Traditional Unix semantics know only two levels of privileges: root and non-root. Root processes are able to bypass essentially all security checks (mandatory access controls) in the kernel, whereas non-root processes are subject to all of them. There is no intermediate situation. This all-or-nothing solution has the merit of simplicity, but it also means that a program that requires any level of privileges must be made suid root, making it a privileged target for attack and thus dangerous. What capabilities do is split the single “root” privilege in thirty-odd mostly independent bits so that programs requiring special privileges can be given just those required and not full root privileges.

For example, the NTP daemon needs only the CAP_SYS_TIME capability, in order to set and skew the system clock: so a capability-aware version of it starts as root (so with all capabilities) but drops all the unnecessary ones early in the code.

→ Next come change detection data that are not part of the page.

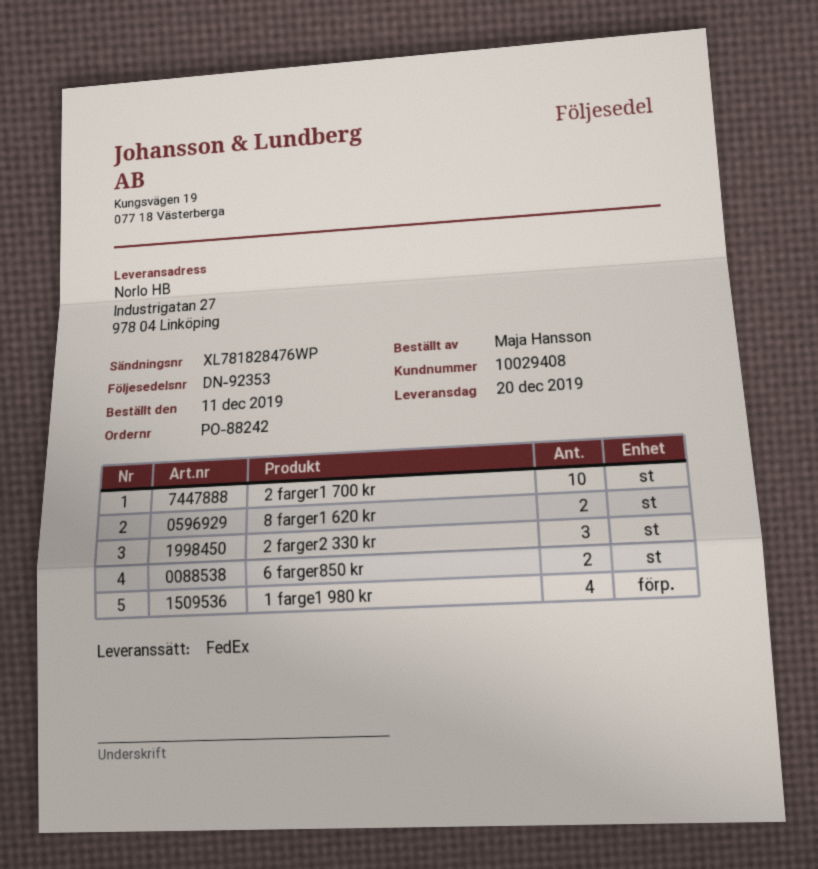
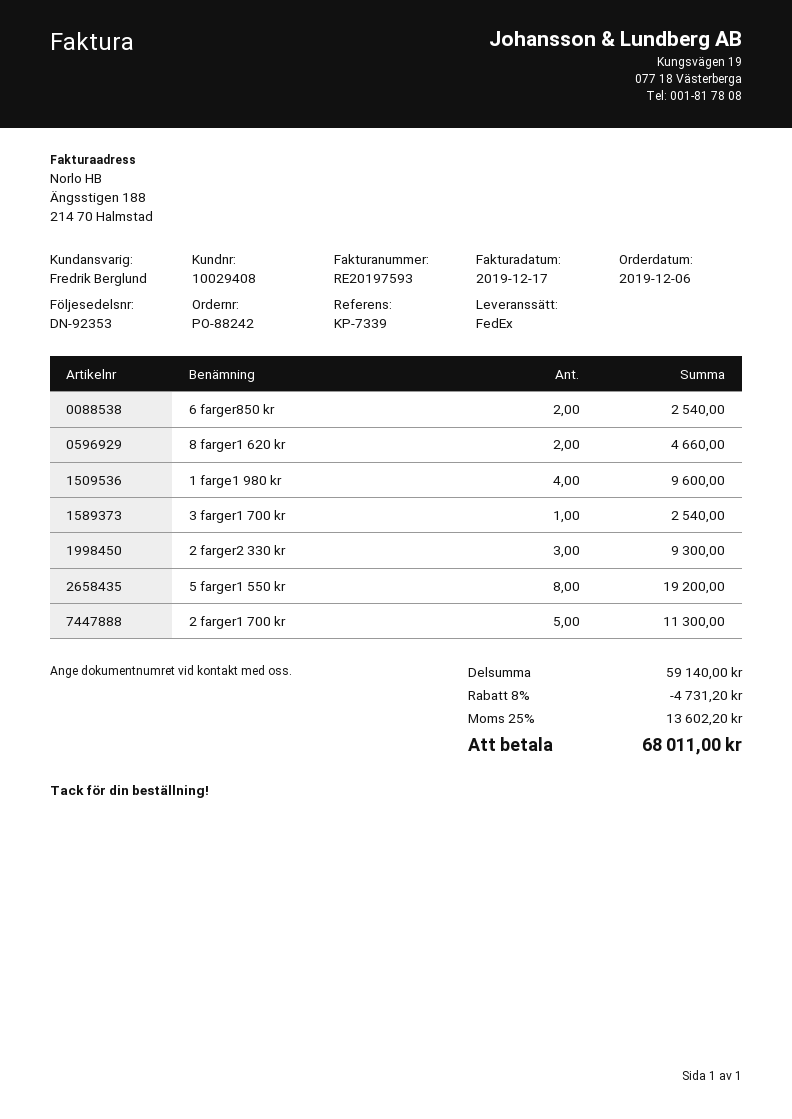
order date: 2019-12-11 -> 2019-12-06
2 farger1 700 kr: 10 -> 5
3 farger1 700 kr: none -> 1
5 farger1 550 kr: none -> 8

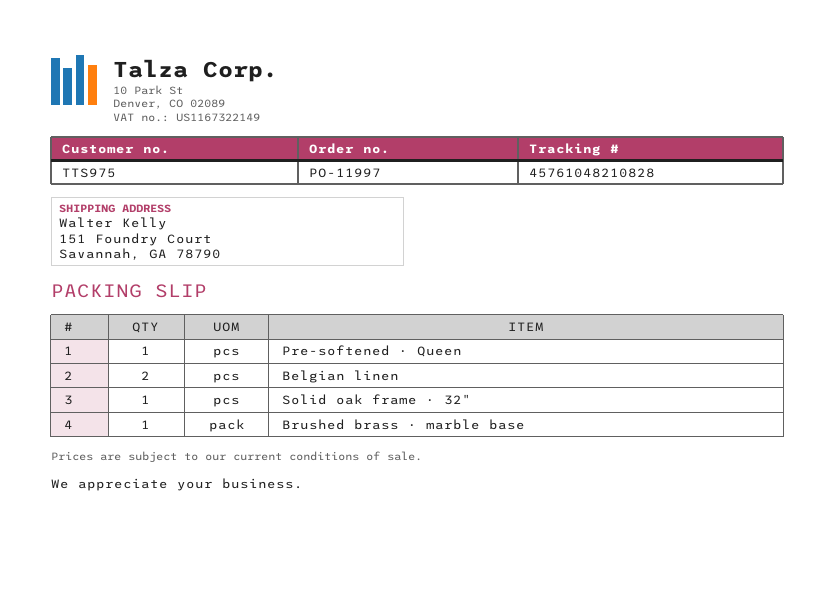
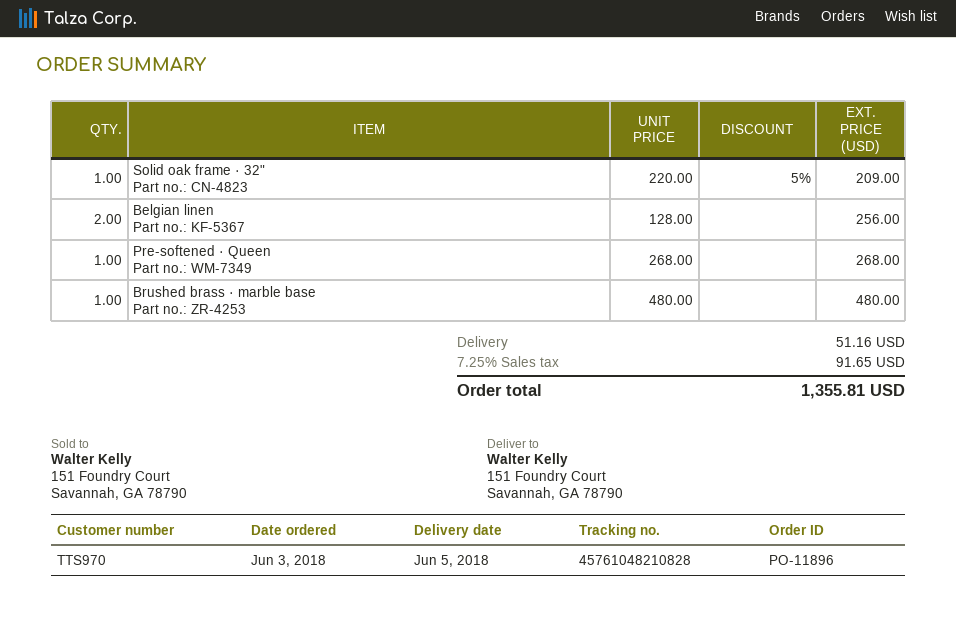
order number: PO-11997 -> PO-11896
customer number: TTS975 -> TTS970

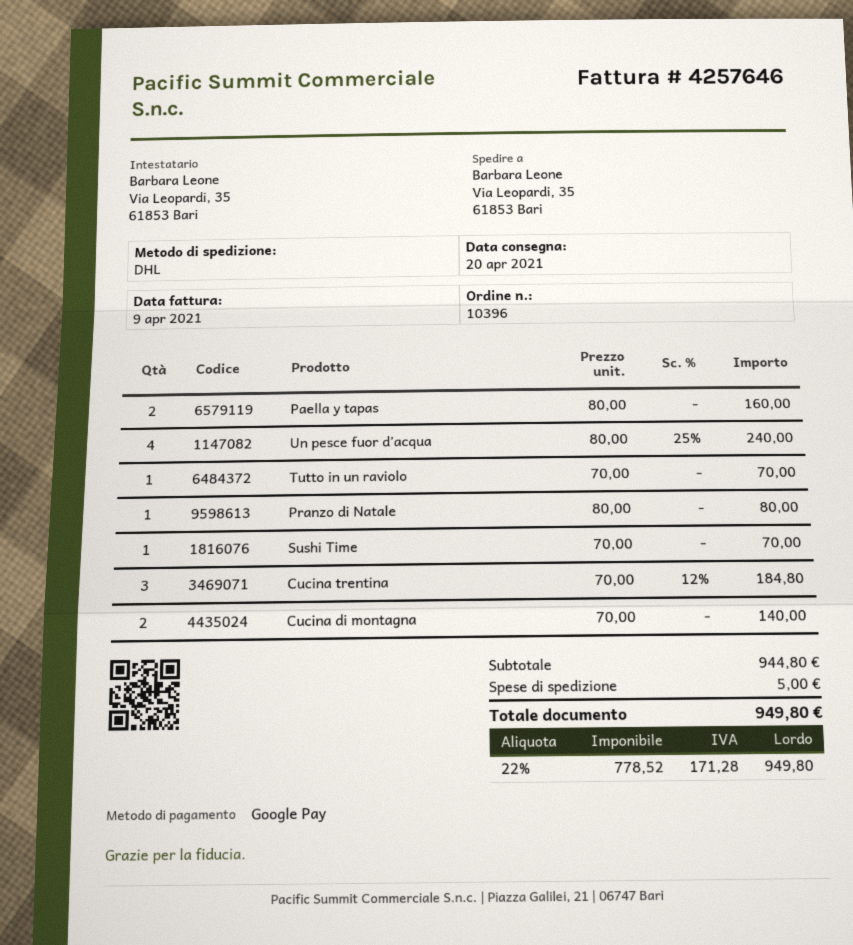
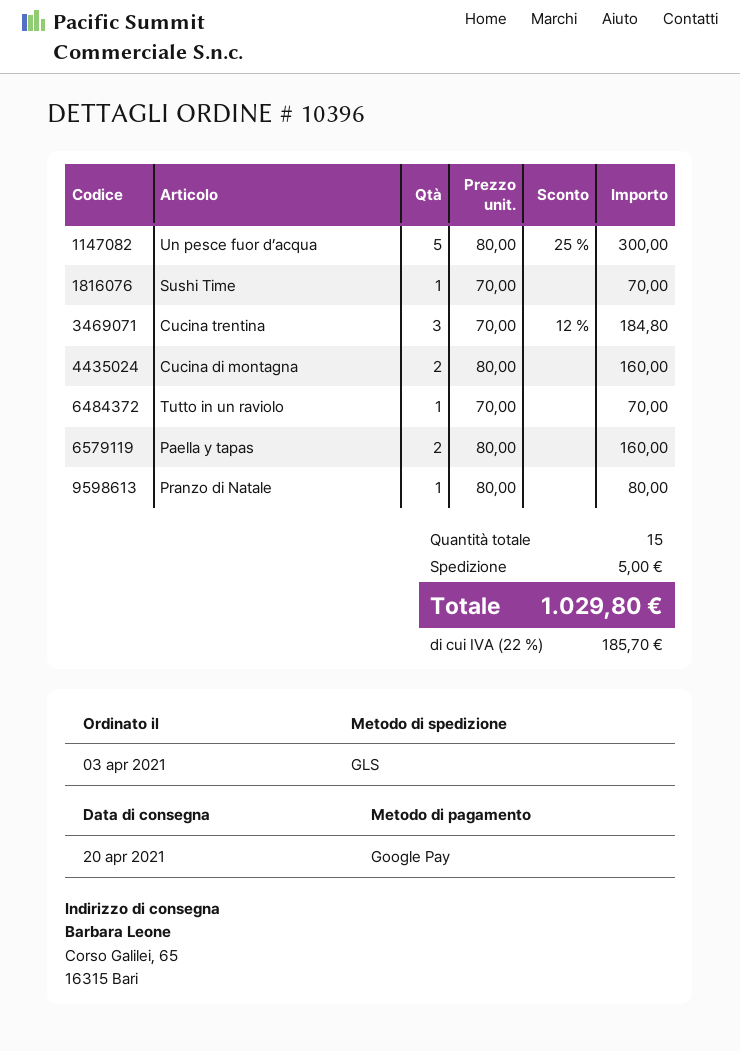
shipping method: DHL -> GLS
ship to: Via Leopardi, 35, 61853 Bari -> Corso Galilei, 65, 16315 Bari
Un pesce fuor d’acqua: 4 x 80.00 - 25% = 240.00 -> 5 x 80.00 - 25% = 300.00
Cucina di montagna: 2 x 70.00 = 140.00 -> 2 x 80.00 = 160.00
tax: 22% = 171.28 -> 22% = 185.70
total: 949.80 -> 1029.80

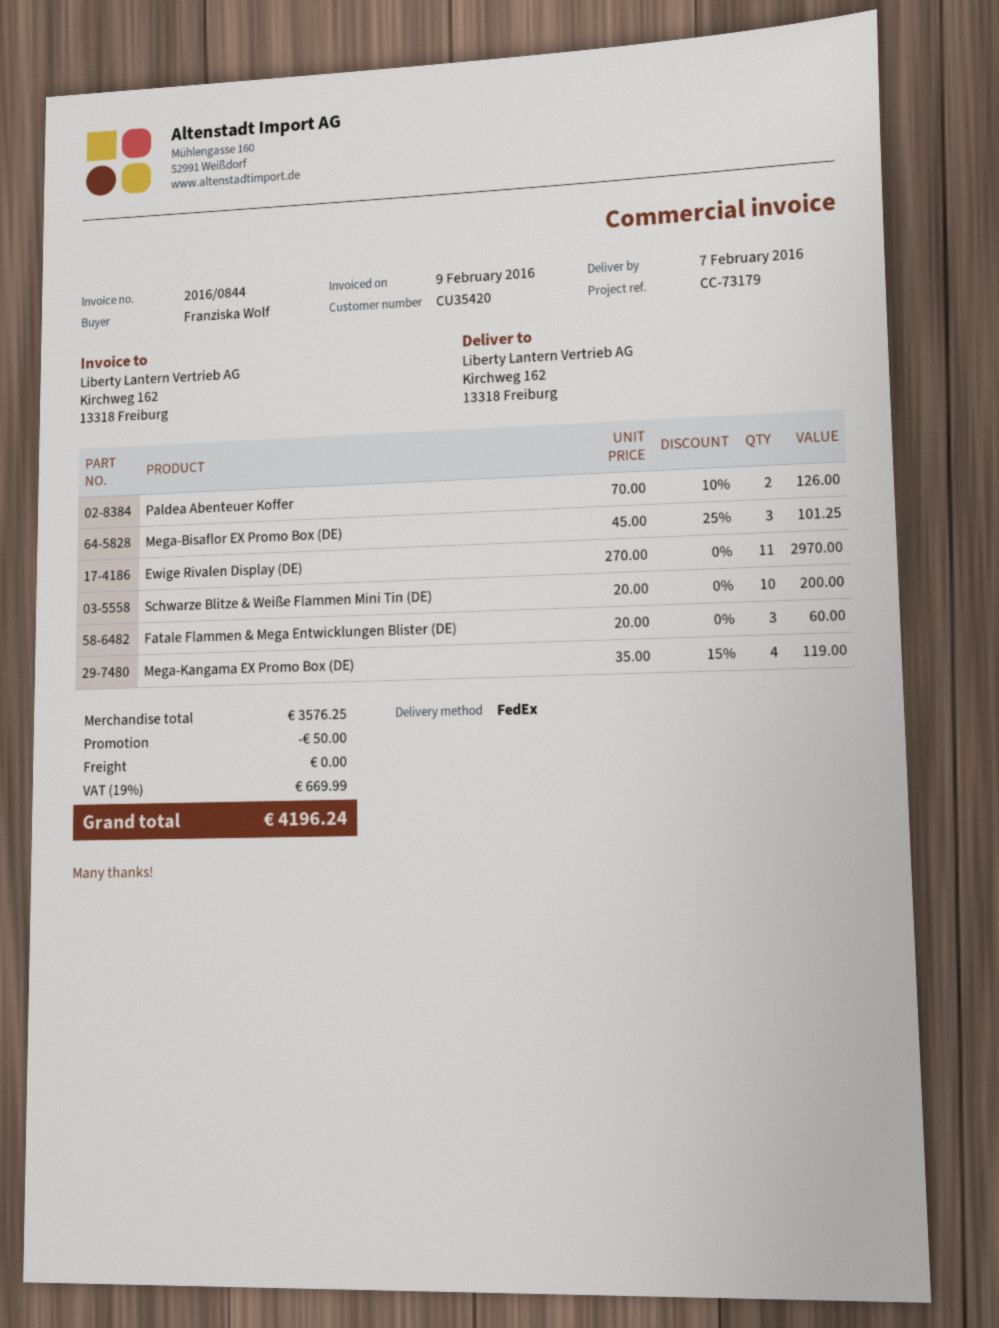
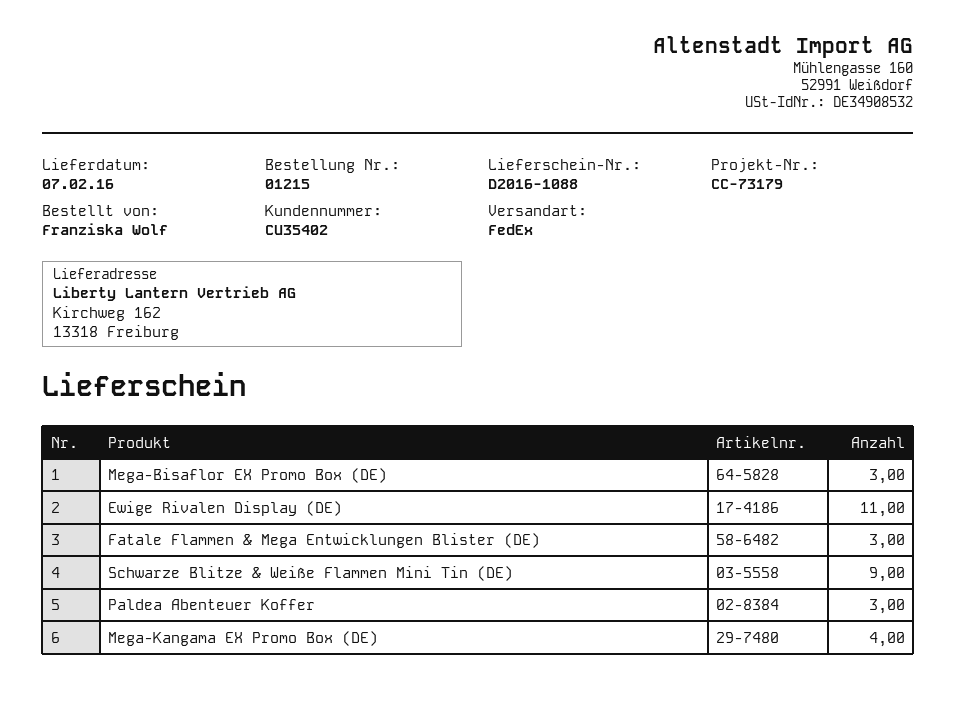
customer number: CU35420 -> CU35402
Paldea Abenteuer Koffer: 2 -> 3
Schwarze Blitze & Weiße Flammen Mini Tin (DE): 10 -> 9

Furthermore, the patch discussed here adds a new bunch of capabilities which are present in normal (non-root) processes and which can be removed to give a process even lower abilities: for example, all daemons could be run without the CAP_REG_SXID capability, thus making them incapable of elevating privileges by executing s[ug]id executables, so even if the daemon is compromised, the attacker could less easily exploit possible local root holes on the attacked machine (this could offer some measure of protection when running under chroot is not feasible).

How are Linux capabilities currently crippled?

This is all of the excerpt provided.